* **What is being asked**:
Set down the full listing below word for word; pictures stay out of the copy.

* **Listed entries**:
═══

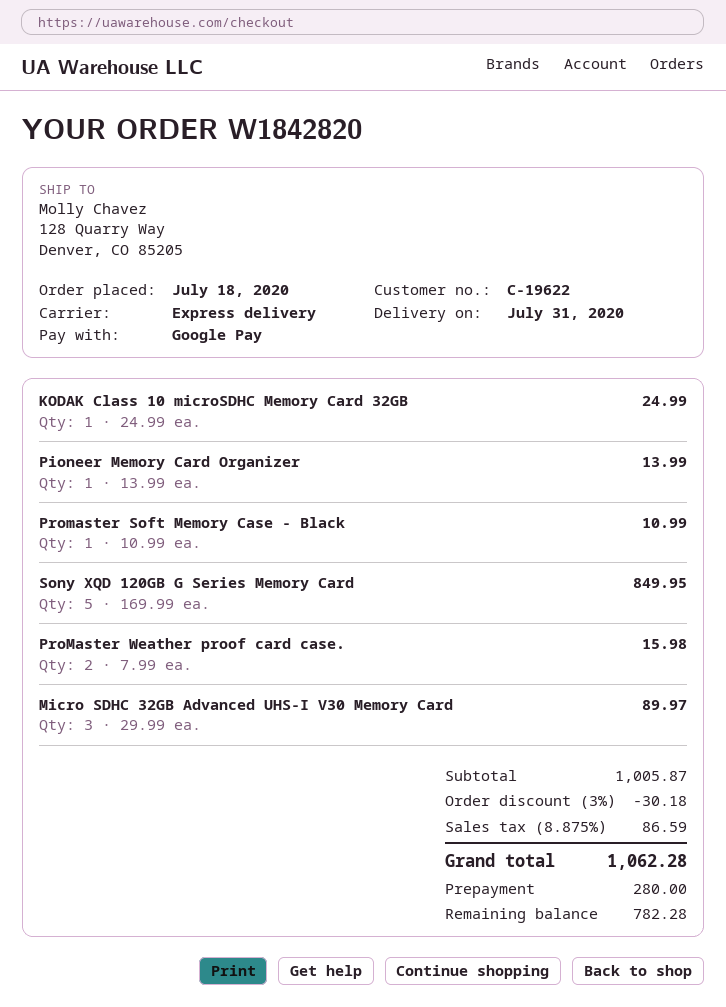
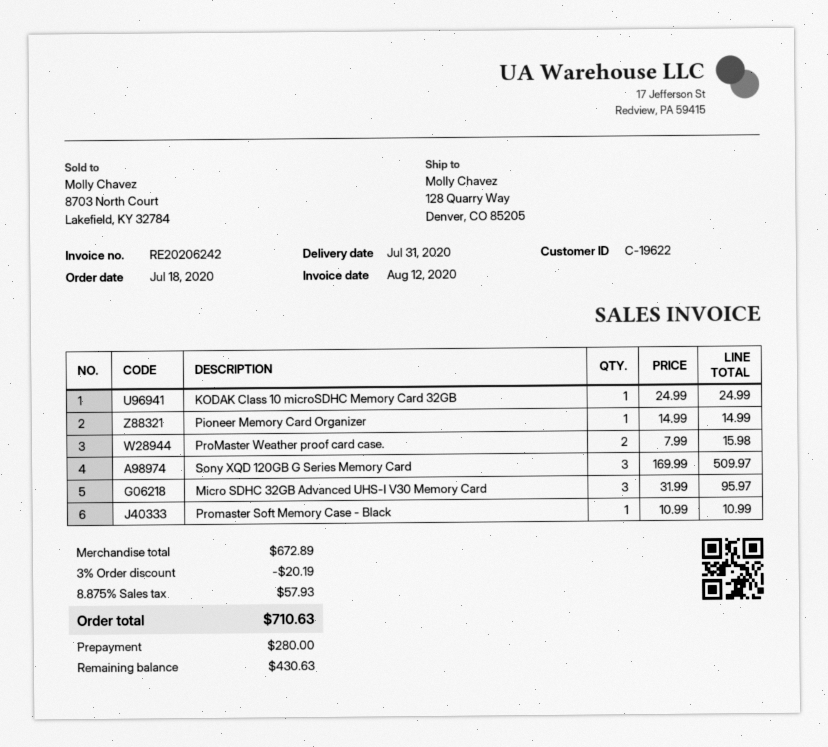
Pioneer Memory Card Organizer: 1 x 13.99 = 13.99 -> 1 x 14.99 = 14.99
Sony XQD 120GB G Series Memory Card: 5 x 169.99 = 849.95 -> 3 x 169.99 = 509.97
Micro SDHC 32GB Advanced UHS-I V30 Memory Card: 3 x 29.99 = 89.97 -> 3 x 31.99 = 95.97
subtotal: 1005.87 -> 672.89
discount: 3% = 30.18 -> 3% = 20.19
tax: 8.875% = 86.59 -> 8.875% = 57.93
total: 1062.28 -> 710.63
balance: 782.28 -> 430.63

═══

* **Answer area**:
Pioneer Memory Card Organizer: 1 x 13.99 = 13.99 -> 1 x 14.99 = 14.99
Sony XQD 120GB G Series Memory Card: 5 x 169.99 = 849.95 -> 3 x 169.99 = 509.97
Micro SDHC 32GB Advanced UHS-I V30 Memory Card: 3 x 29.99 = 89.97 -> 3 x 31.99 = 95.97
subtotal: 1005.87 -> 672.89
discount: 3% = 30.18 -> 3% = 20.19
tax: 8.875% = 86.59 -> 8.875% = 57.93
total: 1062.28 -> 710.63
balance: 782.28 -> 430.63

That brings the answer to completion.